Setting the parameters for training the decision tree model. Every parameter value has to be of list type. The list can contain one single value (hyper parameter optimisation will not be performed) or multiple values (hyper parameter optimisation will be performed).
Hyper parameter optimisation will be performed using gridsearch
Examples

Parameters:

Documentation of the Decision Tree model can be obtained [here]

Returns:

Dictionary containg the respective parameter names and values.

Python Source Code

def parameter_set_decision_tree(criterion = ['gini'], splitter = ['best'], max_depth = [None],\
                                min_samples_split = [2], min_samples_leaf = [1], min_weight_fraction_leaf = [0.0],\
                                max_features = [None], random_state = [None], max_leaf_nodes = [None],\
                                class_weight = [None], presort = [False]):

    parameters_decision_tree = {}
    parameters_decision_tree['criterion'] = criterion
    parameters_decision_tree['splitter'] = splitter
    parameters_decision_tree['max_depth'] = max_depth
    parameters_decision_tree['min_samples_split'] = min_samples_split
    parameters_decision_tree['min_samples_leaf'] = min_samples_leaf
    parameters_decision_tree['min_weight_fraction_leaf'] = min_weight_fraction_leaf
    parameters_decision_tree['max_features'] = max_features
    parameters_decision_tree['random_state'] = random_state
    parameters_decision_tree['max_leaf_nodes'] = max_leaf_nodes
    parameters_decision_tree['class_weight'] = class_weight
    parameters_decision_tree['presort'] = presort

    return parameters_decision_tree

Random Forest

def parameter_set_random_forest (n_estimators = [10], criterion = ['gini'], max_depth = [None], min_samples_split = [2], min_samples_leaf = [1], min_weight_fraction_leaf = [0.0], max_features = ['auto'], max_leaf_nodes = [None], bootstrap = [True], oob_score = [False], random_state = [None], verbose = [0],warm_start = [False], class_weight = [None])

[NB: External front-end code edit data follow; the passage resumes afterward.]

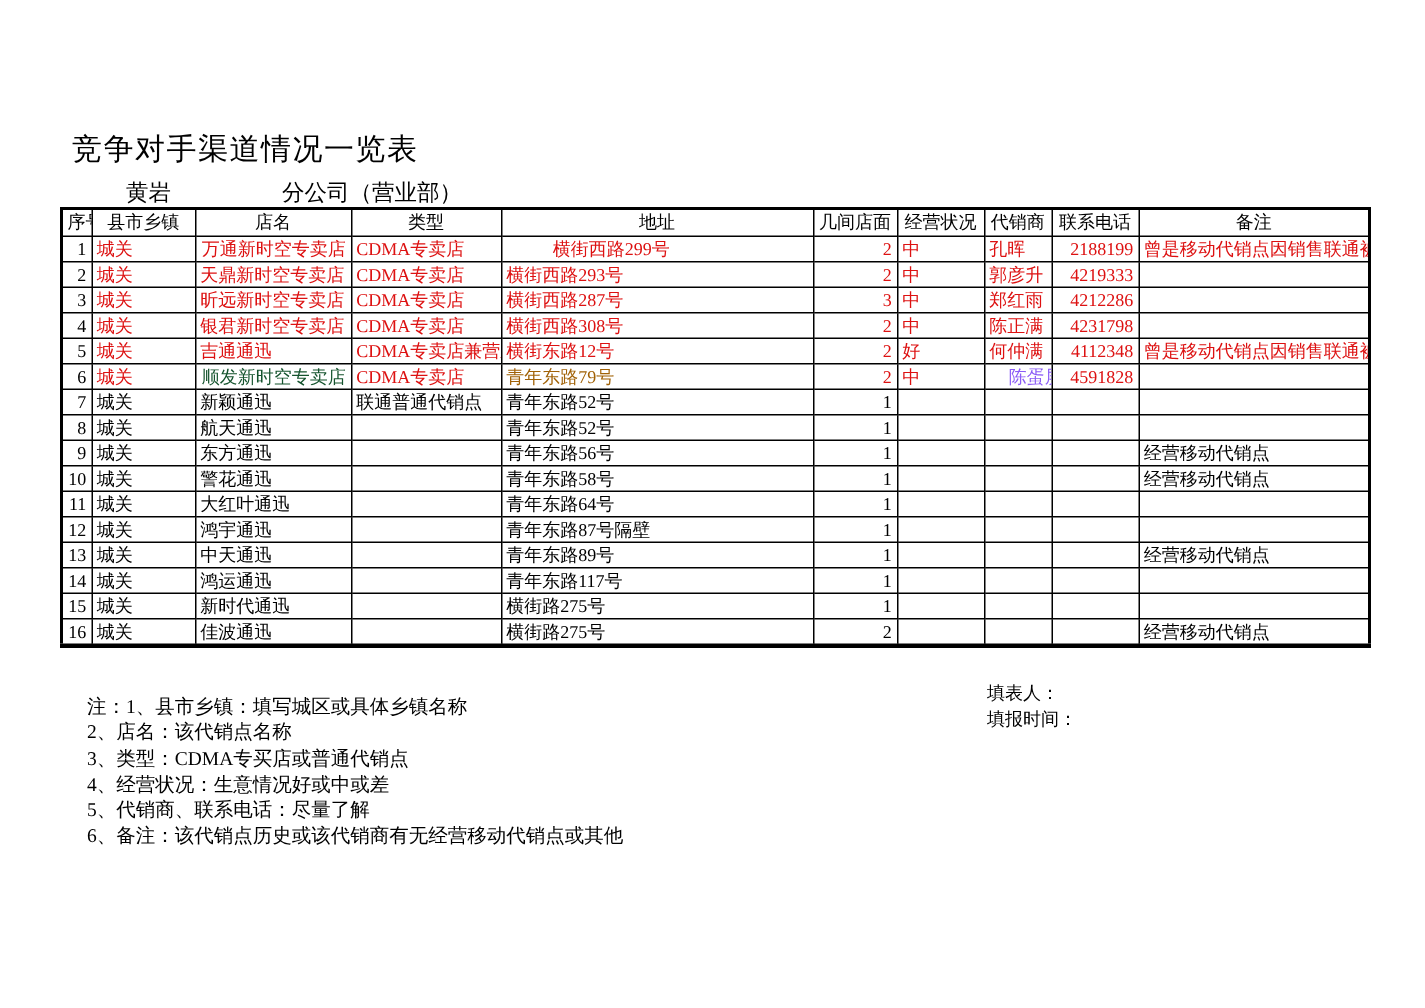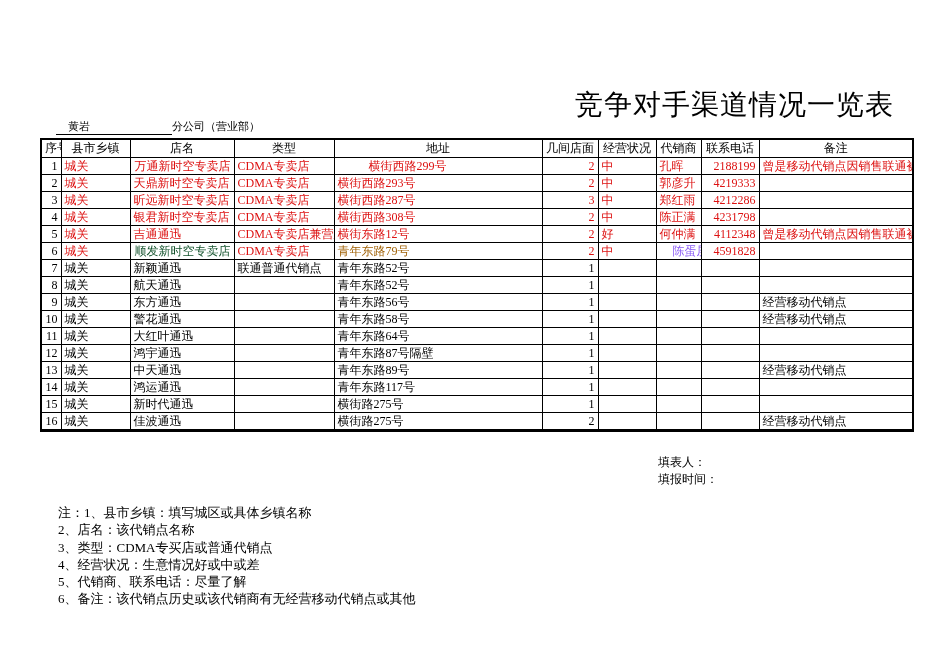"竞争对手渠道情况一览表" .title { font-size: 28px -> 20px; left: 22px -> 48px; text-align: right -> left }
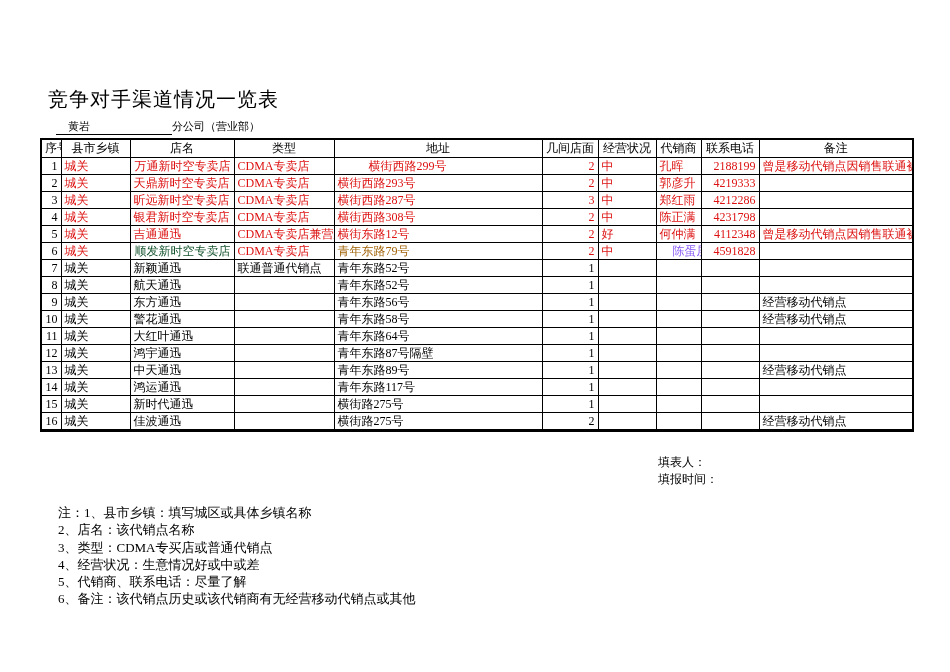"黄岩 分公司（营业部）" .subtitle { font-size: 11px -> 15px; left: 56px -> 72px }
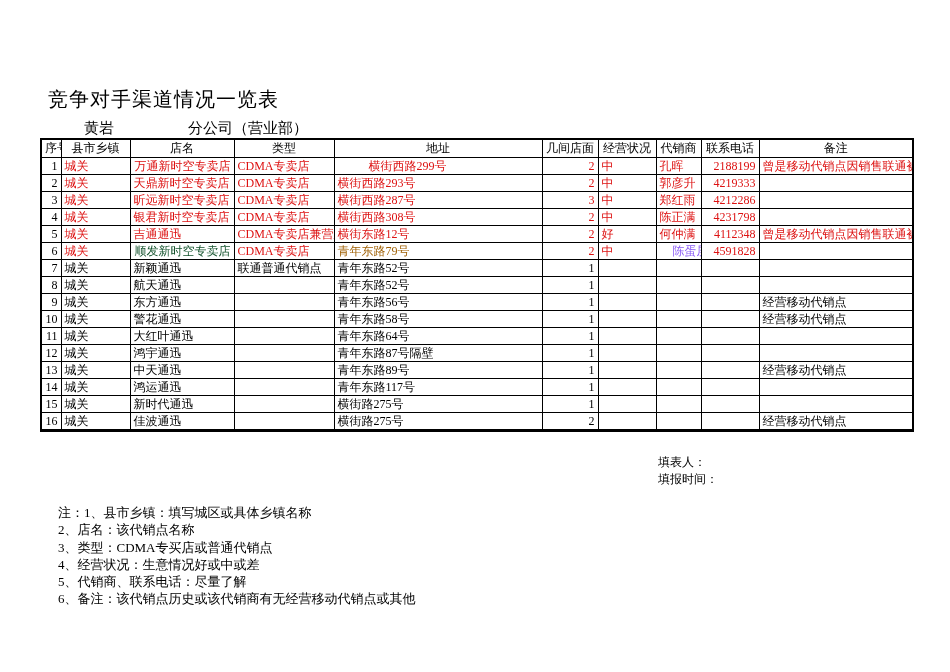"注：1、县市乡镇：填写城区或具体乡镇名称" .notes { top: 504px -> 462px }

Setting the parameters for training the random forest model. Every parameter value has to be of list type. The list can contain one single value (hyper parameter optimisation will not be performed) or multiple values (hyper parameter optimisation will be performed).
Hyper parameter optimisation will be performed using gridsearch
Examples

Parameters:

Documentation of the Random Forest model can be obtained [here]

Returns:

Dictionary containg the respective parameter names and values.

Python Source Code

#Parameters for random forest. To perform hyper parameter optimisation a list of multiple elements can be entered
#and the optimal value in that list will be picked using grid search
def parameter_set_random_forest(n_estimators = [10], criterion = ['gini'], max_depth = [None],\
                                min_samples_split = [2], min_samples_leaf = [1], min_weight_fraction_leaf = [0.0],\
                                max_features = ['auto'], max_leaf_nodes = [None], bootstrap = [True],\
                                oob_score = [False], random_state = [None], verbose = [0],warm_start = [False],\
                                class_weight = [None]):

    parameters_random_forest = {}
    parameters_random_forest['criterion'] = criterion
    parameters_random_forest['n_estimators'] = n_estimators
    parameters_random_forest['max_depth'] = max_depth
    parameters_random_forest['min_samples_split'] = min_samples_split
    parameters_random_forest['min_samples_leaf'] = min_samples_leaf
    parameters_random_forest['min_weight_fraction_leaf'] = min_weight_fraction_leaf
    parameters_random_forest['max_features'] = max_features
    parameters_random_forest['random_state'] = random_state
    parameters_random_forest['max_leaf_nodes'] = max_leaf_nodes
    parameters_random_forest['class_weight'] = class_weight
    parameters_random_forest['bootstrap'] = bootstrap
    parameters_random_forest['oob_score'] = oob_score
    parameters_random_forest['warm_start'] = warm_start

    return parameters_random_forest

Linear Regression

def parameter_set_linear_regression **(fit_intercept = [True], normalize = [False], copy_X = [True])**

Setting the parameters for training the linear regression model. Every parameter value has to be of list type. The list can contain one single value (hyper parameter optimisation will not be performed) or multiple values (hyper parameter optimisation will be performed).
Hyper parameter optimisation will be performed using gridsearch
Examples

Parameters:

Documentation of the Linear Regression model can be obtained [here]

Returns:

Dictionary containg the respective parameter names and values.

Python Source Code

#Parameters for linear regression. To perform hyper parameter optimisation a list of multiple elements can be entered
#and the optimal value in that list will be picked using grid search
def parameter_set_linear_regression(fit_intercept = [True], normalize = [False], copy_X = [True]):

    parameters_linear_regression = {}
    parameters_linear_regression['fit_intercept'] = fit_intercept
    parameters_linear_regression['normalize'] = normalize

    return parameters_linear_regression

Logistic Regression

def parameter_set_logistic_regression (penalty = ['l2'], dual = [False], tol = [0.0001], C = [1.0], fit_intercept = [True], intercept_scaling = [1], class_weight = [None], random_state = [None], solver = ['liblinear'], max_iter = [100], multi_class = ['ovr'], verbose = [0], warm_start = [False])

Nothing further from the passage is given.